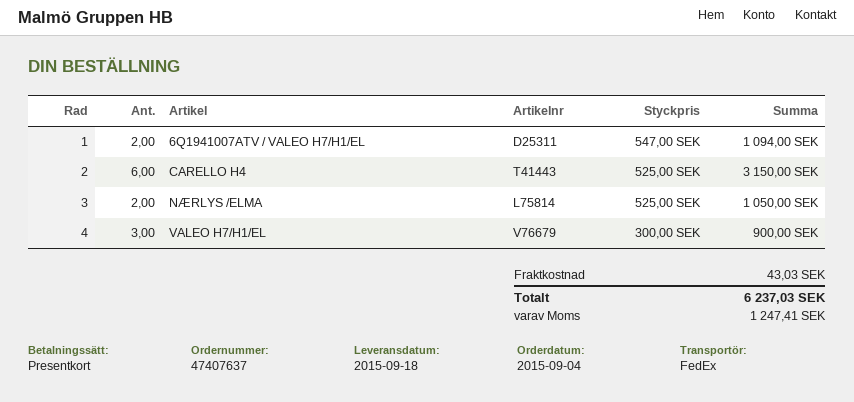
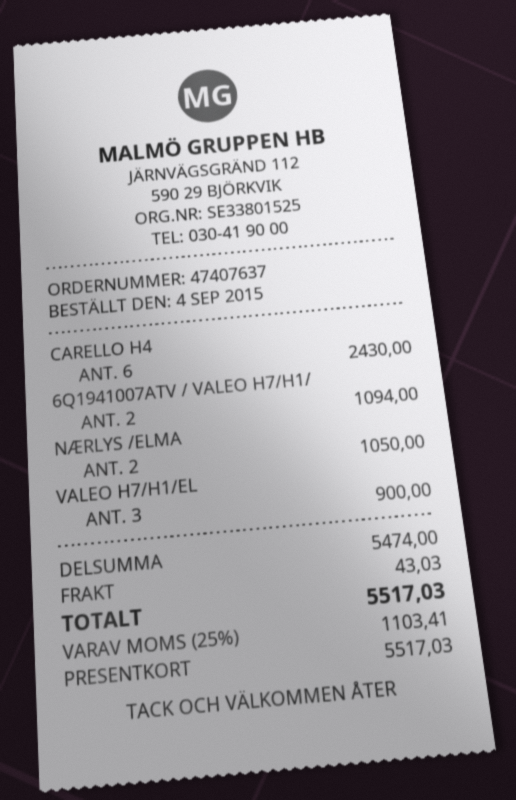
CARELLO H4: 6 for 3150.00 -> 6 for 2430.00
tax: 1247.41 -> 1103.41
total: 6237.03 -> 5517.03

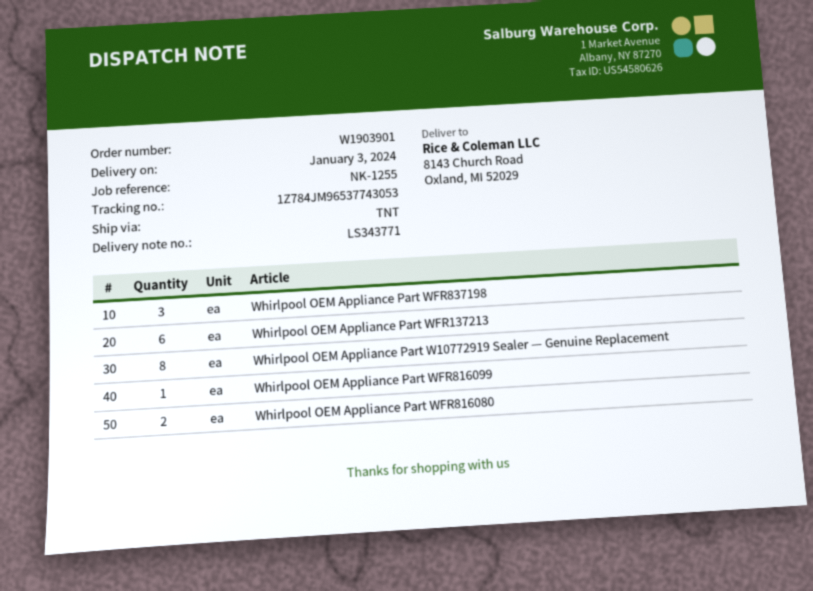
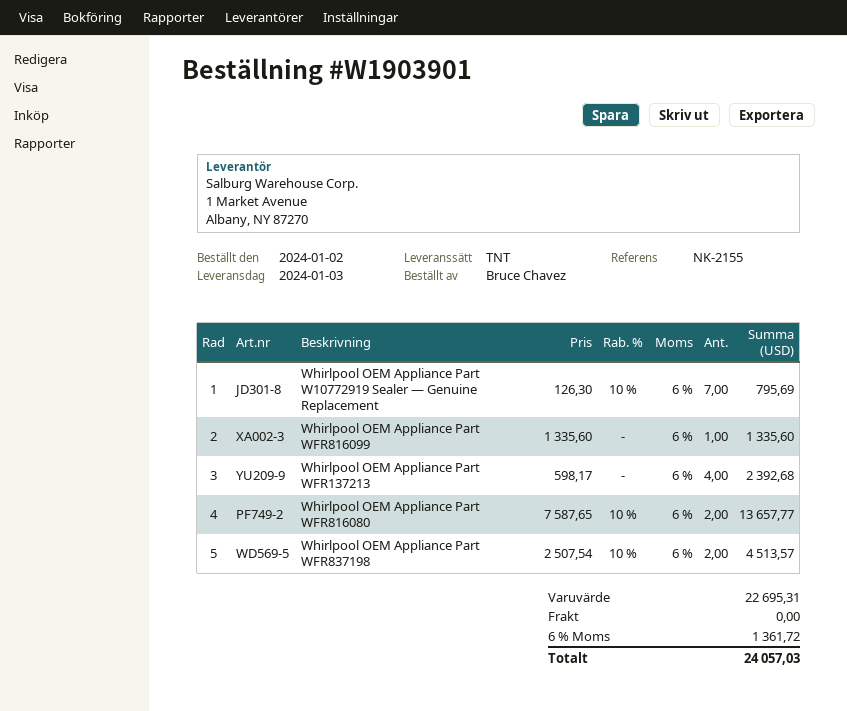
reference: NK-1255 -> NK-2155
Whirlpool OEM Appliance Part WFR837198: 3 -> 2
Whirlpool OEM Appliance Part WFR137213: 6 -> 4
Whirlpool OEM Appliance Part W10772919 Sealer — Genuine Replacement: 8 -> 7

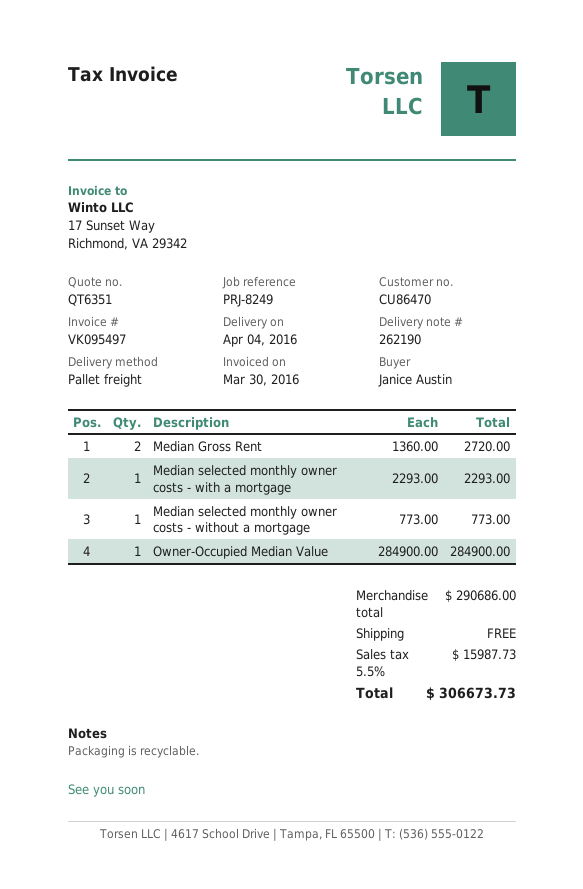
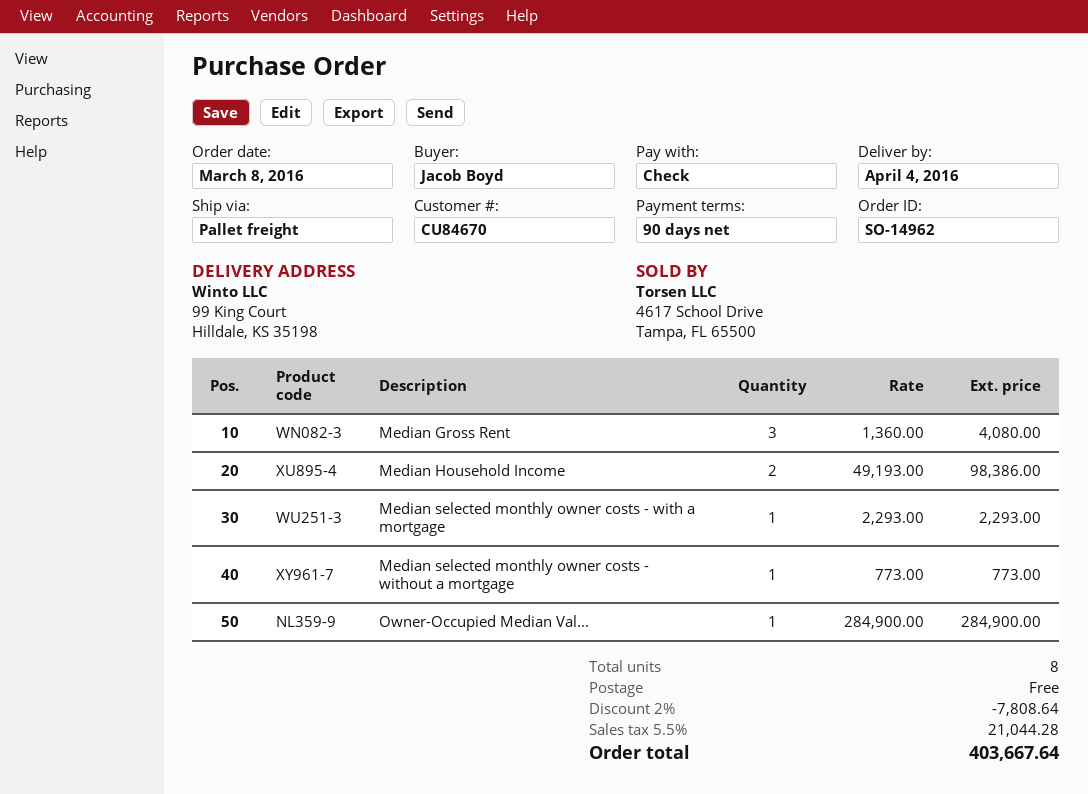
customer number: CU86470 -> CU84670
ordered by: Janice Austin -> Jacob Boyd
Median Gross Rent: 2 x 1360.00 = 2720.00 -> 3 x 1360.00 = 4080.00
Median Household Income: none -> 2 x 49193.00 = 98386.00
discount: none -> 2% = 7808.64
tax: 5.5% = 15987.73 -> 5.5% = 21044.28
total: 306673.73 -> 403667.64

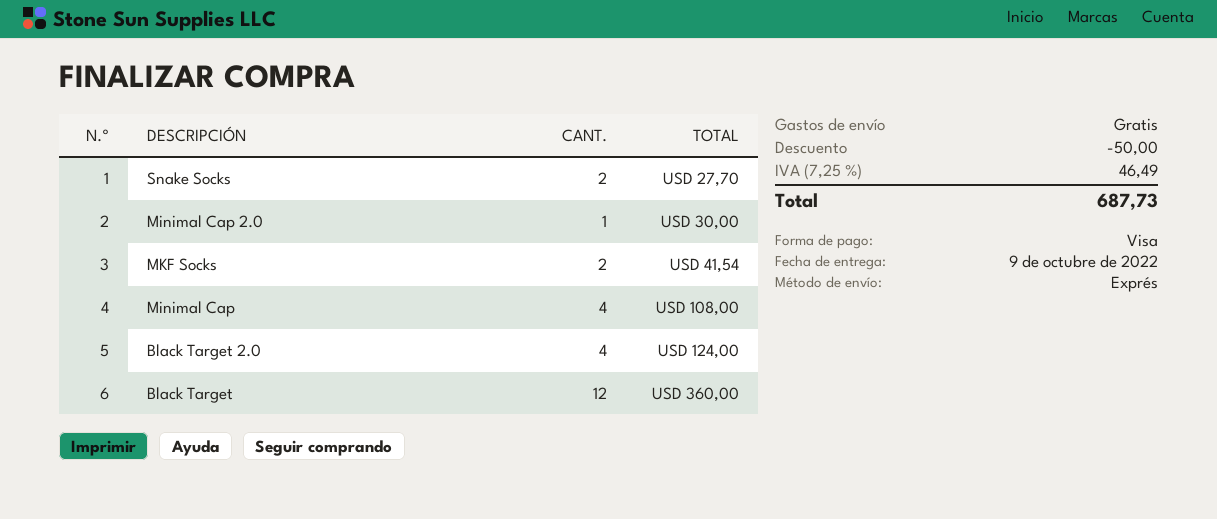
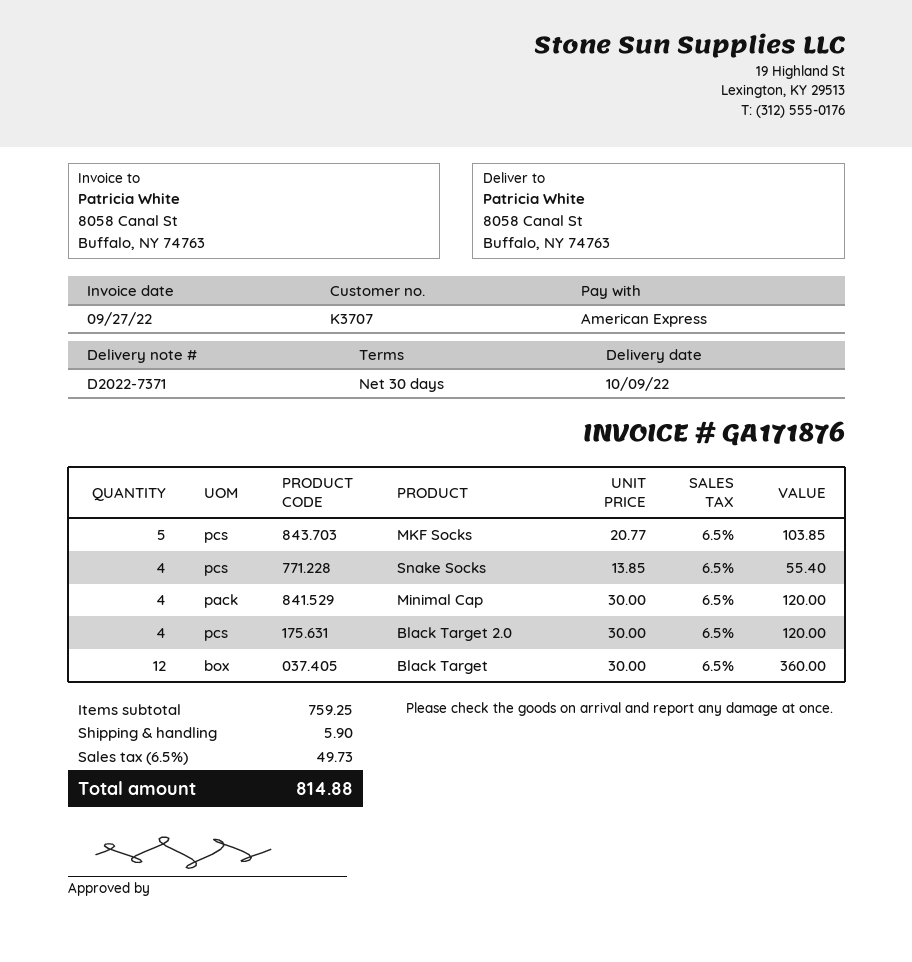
payment method: Visa -> American Express
Snake Socks: 2 for 27.70 -> 4 for 55.40
Minimal Cap 2.0: 1 for 30.00 -> none
MKF Socks: 2 for 41.54 -> 5 for 103.85
Minimal Cap: 4 for 108.00 -> 4 for 120.00
Black Target 2.0: 4 for 124.00 -> 4 for 120.00
discount: 50.00 -> none
shipping: 0.00 -> 5.90
tax: 7.25% = 46.49 -> 6.5% = 49.73
total: 687.73 -> 814.88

::::

**Exercise directions:**
Transcribe exactly the lines running from the line with "discount: none -> 2% = 7808.64" to the last line of the entries. Pictures stay out of the copy.

**Written reply:**
discount: none -> 2% = 7808.64
tax: 5.5% = 15987.73 -> 5.5% = 21044.28
total: 306673.73 -> 403667.64

payment method: Visa -> American Express
Snake Socks: 2 for 27.70 -> 4 for 55.40
Minimal Cap 2.0: 1 for 30.00 -> none
MKF Socks: 2 for 41.54 -> 5 for 103.85
Minimal Cap: 4 for 108.00 -> 4 for 120.00
Black Target 2.0: 4 for 124.00 -> 4 for 120.00
discount: 50.00 -> none
shipping: 0.00 -> 5.90
tax: 7.25% = 46.49 -> 6.5% = 49.73
total: 687.73 -> 814.88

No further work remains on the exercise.